Sostengo que Luis Enrique Martínez es el mejor seleccionador posible para España. O al menos, el seleccionador que España merece. La razón es muy sencilla: va a poner a toda una generación frente al espejo como parte del plan para aceptar la mediocridad sin prosa. Los nacidos a comienzos de siglo tenían ocho, diez años cuando España y el Barcelona aplastaban conservando el balón. Hoy ya son adultos -tardoadolescentes- cuyo despertar sexual llegó con la posesión y la horizontalidad. Tiene mucho que ver con el momento social por el que penamos, desorientados sin referentes de contragolpe, abandonados por la ausencia de alternativas a lo que eventualmente se conocía por dominio. La política social que nos abraza también nos mascotiza, romantiza la ansiedad y anula la disidencia. La posesión es el sinónimo del centrismo moderado: no son las ideas, es lo que haces con ella. Tenerlas, por sí mismo, no vale absolutamente nada.
Por eso Luis Enrique Martínez es el mejor seleccionador posible para España, por su capacidad para crispar, recordarnos que es el que manda y que en el mejor de los casos, periodistas y aficionados son agregados insignificantes a su trabajo.

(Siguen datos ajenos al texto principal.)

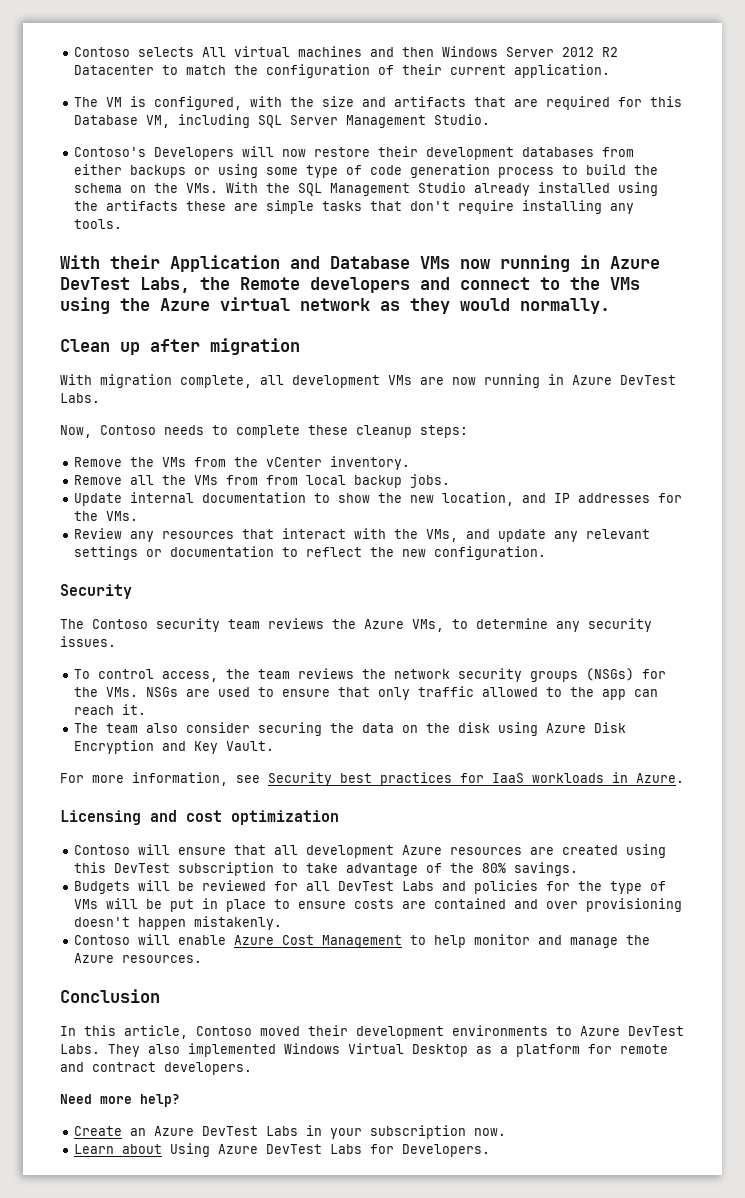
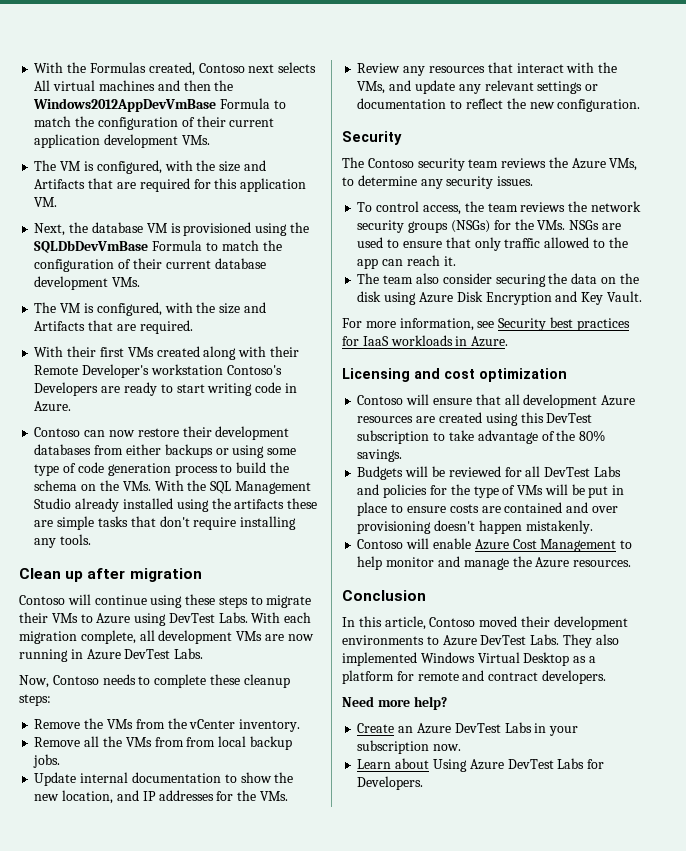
[74,47,131,57] Contoso -> [34,62,275,76] With the Formulas created, Contoso next
[442,46,619,57] [74,64,611,78] [74,96,467,110] Windows Server 2012 R2 Datacenter to match the configuration of their current application. // The VM is configured, with the size and artifacts -> [214,80,234,91] [33,98,286,112] [34,116,275,130] [34,134,210,148] [34,160,266,174] [34,179,86,189] the Windows2012AppDevVmBase Formula to match the configuration of their current application development VMs. // The VM is configured, with the size and Artifacts
[74,114,491,128] [74,146,275,160] Database VM, including SQL Server Management Studio. // Contoso's Developers will -> [240,178,307,192] [34,197,58,207] [34,222,309,236] [34,240,282,253] [34,258,266,272] [34,276,141,290] [34,302,266,316] [34,320,193,334] [34,346,299,360] [34,364,282,378] [34,382,297,396] [34,401,72,412] [34,427,106,437] application VM. // Next, the database VM is provisioned using the SQLDbDevVmBase Formula to match the configuration of their current database development VMs. // The VM is configured, with the size and Artifacts that are required. // With their first VMs created along with their Remote Developer's workstation Contoso's Developers are ready to start writing code in Azure. // Contoso can
[60,255,660,272] [60,277,640,293] [60,297,610,314] [60,338,300,355] [60,374,92,385] With their Application and Database VMs now running in Azure DevTest Labs, the Remote developers and connect to the VMs using the Azure virtual network as they would normally. // Clean up after migration // With -> [19,568,202,582] [19,594,312,608] [19,612,312,626] Clean up after migration // Contoso will continue using these steps to migrate their VMs to Azure using DevTest Labs. With each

No quiere ni necesita agradar. Pertenece a esa nueva clase de profesional que puede despegar lo personal de lo político porque no tiene a nadie enfrente que se lo impida. Rubiales, que es quien manda sobre él, está perfectamente acomodado en ese rol. Ni una sola de las críticas al seleccionador rebota sobre el presidente de la federación que lo contrató y confía en él, porque el aficionado no encuentra por dónde canalizar su desconcierto. Y de la prensa, claro, cabe esperar menos aún. El presidente no necesita a los periodistas de su parte: con no tenerlos en contra es suficiente.
La alergia inexplicable que Luis Enrique siente por los convocables del Real Madrid, por ejemplo, es un fenómeno nuevo que necesita una explicación adulta y no socarrona. Hubo un tiempo no muy lejano en el que media selección era blanca (Nacho, Carvajal, Ramos, Asensio, Isco…) y parecía que en cualquier momento podría sonar el teléfono hasta de Mariano Díaz. Eso cambió, en parte porque ninguno está mejor que los que van. Pero se da la circunstancia, y así lo atestiguan los resultados, de que los que van en su lugar tampoco son notablemente mejores. La reciente convocatoria del canterano culé Gavi, sin minutos de calidad en la élite, destaca ese perfil koemaniano de técnico sin deudas y de honestidad discutible, pues es relativamente fácil devolverle las vagas versiones que ofrece sobre su plan.
Lo que sí hay que recordar es que España llegó a semifinales de la pasada Eurocopa con uno de los grupos más extraños, desiguales e inexpertos de su Historia. Lo hizo a trompicones, sobreviviendo a prórrogas y distrayendo con nuevas teorías futbolísticas de lo que verdaderamente importa: la versión descafeinada de la furia, encarnada ahora en jugadores que parecen ciclistas clonados, extremadamente delgados, portentos físicos, inagotables, barbilampiños, tímidos y educados. Y lo que es más importante aún: la ausencia casi total de debate adulto sobre la relación entre los jugadores, sus representantes, los clubes para los que juegan y la importancia de que España sea una sola de una vez, porque ni la prensa aprieta -por la cuenta que le trae- ni al aficionado le importa lo más mínimo lo que pase. El sueño de cualquier déspota.